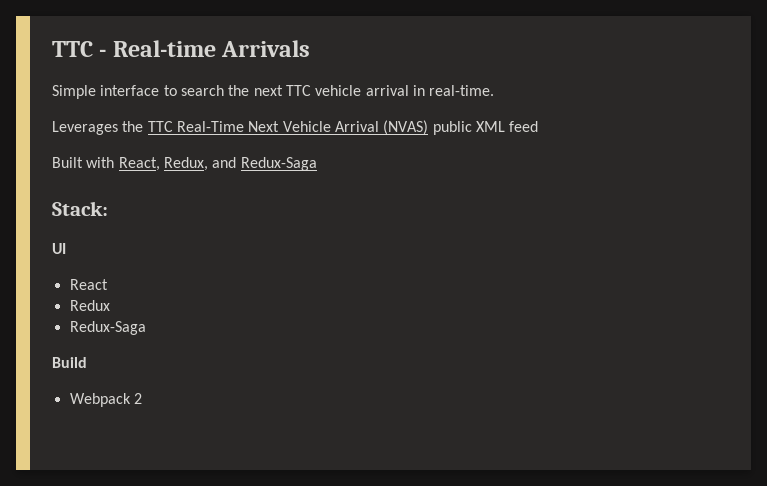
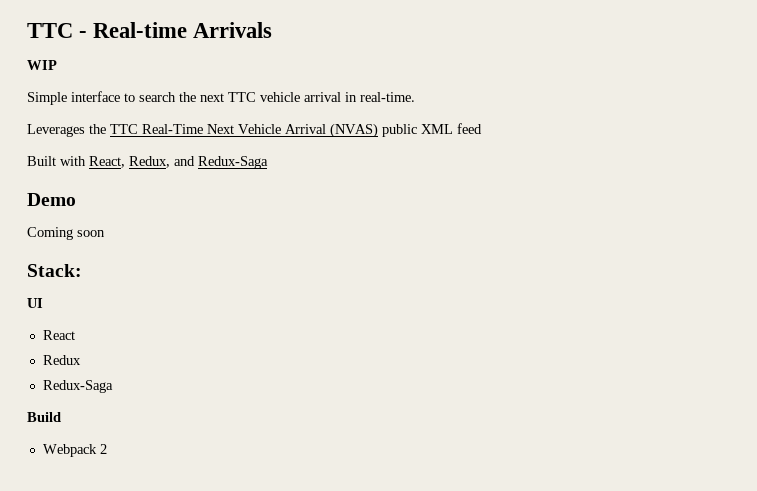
(311, 48) none -> [27,60,57,70] // WIP
(317, 164) none -> [27,193,76,206] [27,227,105,240] // Demo // Coming soon

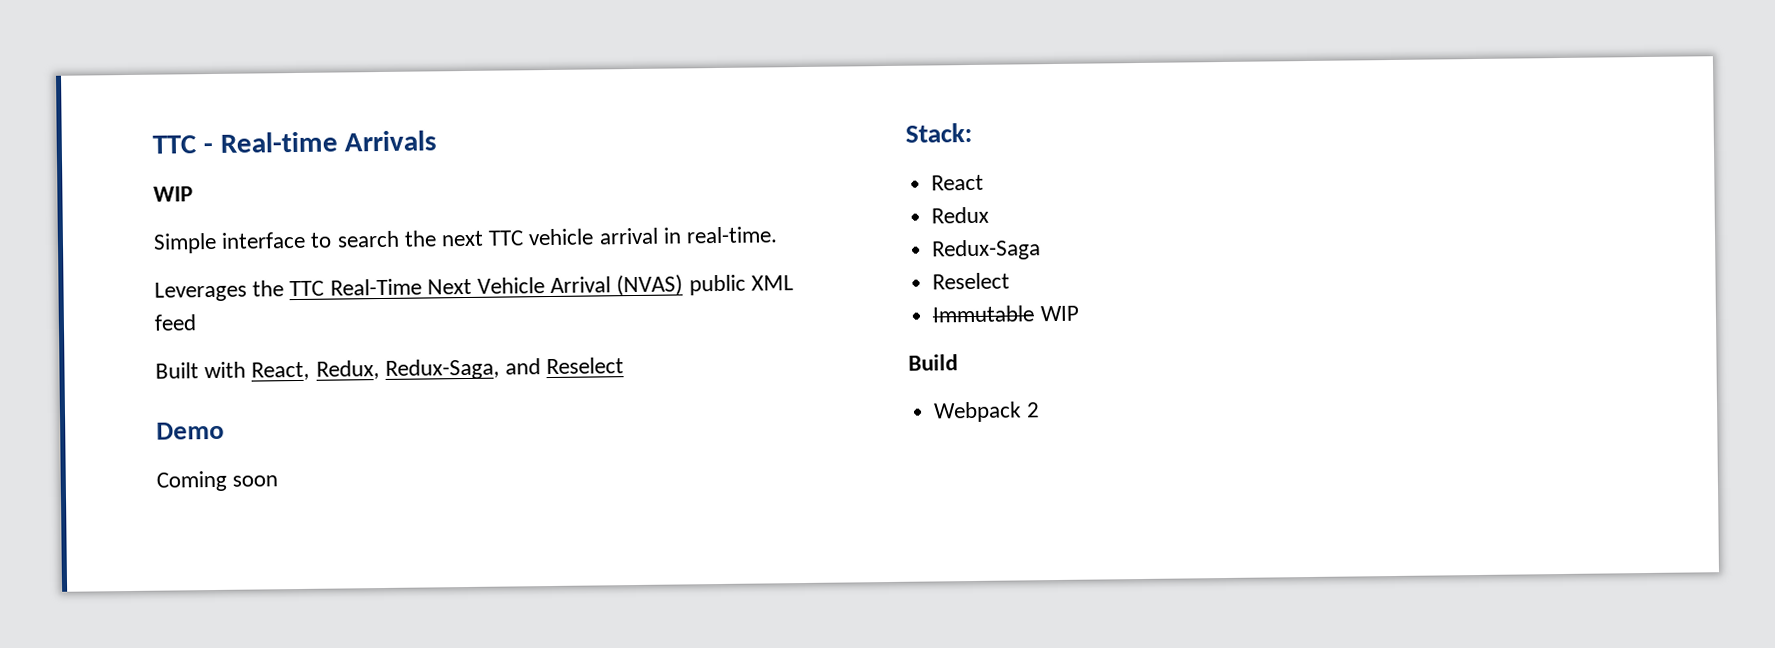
[174,156,268,169] and Redux-Saga -> [384,357,625,380] Redux-Saga, and Reselect
[27,298,43,308] // UI -> (972, 132) none
(113, 386) none -> [932,272,1011,290] [932,305,1079,323] // Reselect // Immutable WIP

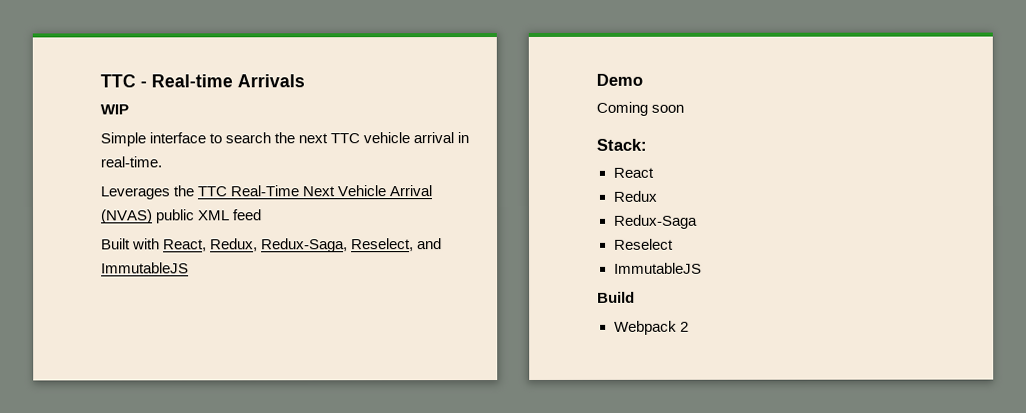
[505,357,625,375] and Reselect -> [351,238,443,252] [101,262,189,274] Reselect, and ImmutableJS
[932,305,1079,323] Immutable WIP -> [613,262,702,274] ImmutableJS

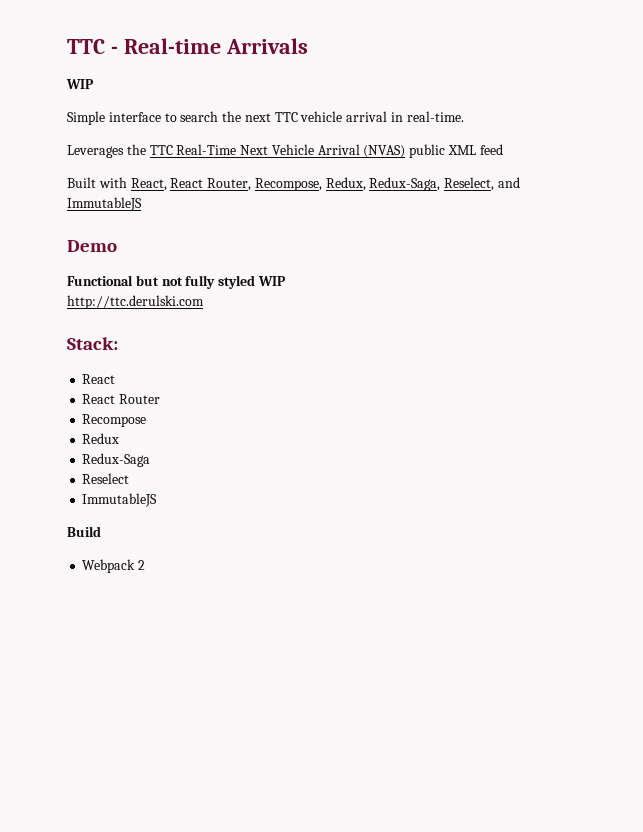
(208, 245) none -> [170,178,322,191] React Router, Recompose,
[596,101,685,116] Coming soon -> [67,275,286,289] [67,295,204,309] Functional but not fully styled WIP // http://ttc.derulski.com
(654, 172) none -> [82,394,161,404] [82,414,147,427] // React Router // Recompose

========

→ **TASK DETAILS**
Only the lines starting at the one with "[932,305,1079,323] Immutable WIP" and ending at the one with "[596,101,685,116] Coming soon" should be printed, each exactly as it appears in the material above; the pictures are to be omitted.

→ **OUTPUT FOR THIS TASK**
[932,305,1079,323] Immutable WIP -> [613,262,702,274] ImmutableJS

(208, 245) none -> [170,178,322,191] React Router, Recompose,
[596,101,685,116] Coming soon -> [67,275,286,289] [67,295,204,309] Functional but not fully styled WIP // http://ttc.derulski.com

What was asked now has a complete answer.